Local government and climate governance: The Australian context
A review of the Australian context offers unique insights. Internationally, there is an uneven landscape of cooperation, collaboration and policy alignment between national and sub-national governments when it comes to climate and energy governance. National enabling frameworks for local government are highly variable (Bulkeley et al., 2011; Martinot, 2013). While national/local relations and policy frameworks in the European context have generally been supportive, the US context has been more antagonistic (Selin and VenDeveer, 2009). In Australia, as the climate governance regime continues to take shape, such alignments are evolving with significant implications for local government. Australian local government lacks constitutional status, being a creature of state government with limited wider regulatory powers and limited finances derived chiefly through local land and property taxes or rates. Federal and state political authorities have historically granted them limited institutional recognition and have been reluctant to recognise them as legitimate partners in climate governance (Storey et al., 2012; Urbis, 2010). Like local governments internationally, Australian local governments are largely dependent on the resources and the politically-driven priorities of federal and state government (Bulkeley, 2000). Broader metropolitan-scaled functions (strategic planning, infrastructure provision, urban services) are state government responsibilities. Urban local government authorities (LGAs) are fragmented (e.g.

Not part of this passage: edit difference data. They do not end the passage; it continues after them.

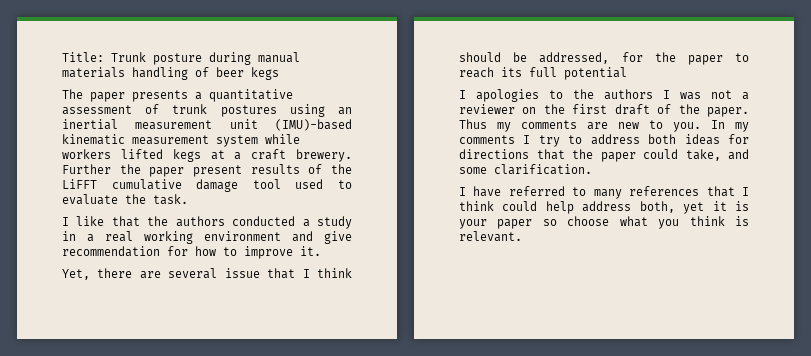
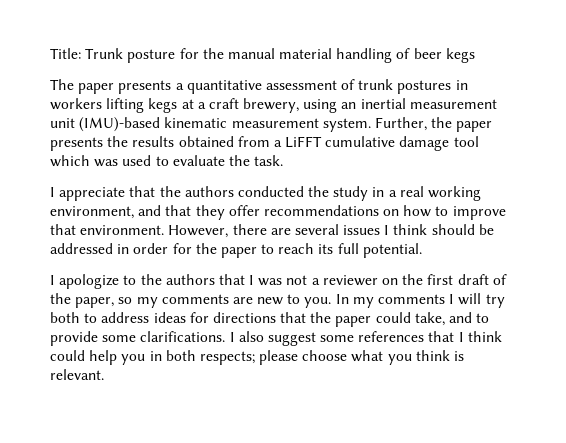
- Title: Trunk posture during manual materials handling of beer kegs
+ Title: Trunk posture for the manual material handling of beer kegs
- The paper presents a quantitative assessment of trunk postures using an inertial measurement unit (IMU)-based kinematic measurement system while workers lifted kegs at a craft brewery. Further the paper present results of the LiFFT cumulative damage tool used to evaluate the task.
+ The paper presents a quantitative assessment of trunk postures in workers lifting kegs at a craft brewery, using an inertial measurement unit (IMU)-based kinematic measurement system. Further, the paper presents the results obtained from a LiFFT cumulative damage tool which was used to evaluate the task.
- I like that the authors conducted a study in a real working environment and give recommendation for how to improve it.
- Yet, there are several issue that I think should be addressed, for the paper to reach its full potential
- I apologies to the authors I was not a reviewer on the first draft of the paper. Thus my comments are new to you.
+ I appreciate that the authors conducted the study in a real working environment, and that they offer recommendations on how to improve that environment. However, there are several issues I think should be addressed in order for the paper to reach its full potential.
+ I apologize to the authors that I was not a reviewer on the first draft of the paper, so my comments are new to you.
- In my comments I try to address both ideas for directions that the paper could take, and some clarification.
- I have referred to many references that I think could help address both, yet it is your paper so choose what you think is relevant.
+ In my comments I will try both to address ideas for directions that the paper could take, and to provide some clarifications. I also suggest some references that I think could help you in both respects; please choose what you think is relevant.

Sydney has 43 LGAs) and tasked with the provision and maintenance of community facilities, local services, and local roads as well as local town planning and development approvals. When it comes to climate change responses, urban local governments’ capacity has been limited by inadequate cooperation and coordination with state government and by both federal and state reluctance, to date, to align climate policy with city development issues (Jones, 2012a).
Yet internationally, in a context whereby neoliberal (amongst other) thrusts have seen the divisions between public/private authority in urban governance reworked and reconfigured (McGuirk and Dowling, 2009), established channels of local government policy making, implementation and forms of authority have been rearticulated and some of the most advanced carbon management strategies have been put in place within the local government sector (for instance through their involvement in Cities for Climate Protection: http://archive.iclei.org/index.php?id=10315). 6 Despite their constitutionally and structurally weak positioning, Australian urban local governments are no exception here. Their active role in inconstant circumstances has seen them undertake innovative climate governance initiatives and projects, especially in the larger cities, 7 often in partnership with other local government authorities, other levels of government, corporations or community organisations (for a recent review see Storey et al., 2012; Urbis, 2010; Zeppel, 2012). Recent research focused on Australia’s capital cities confirms the extent of local government activity around mitigation, highlighting again the importance of partnership but also the capacity and propensity for urban local government to act independently (Dowling et al., 2013). Moreover, local governments have played an active advocacy role, repeatedly lobbying for national carbon regulation, consistent legal and policy frameworks to support climate governance at state and federal levels, and resourcing and recognition of local government capacity as climate change actors (Hoff, 2010; Storey et al., 2012).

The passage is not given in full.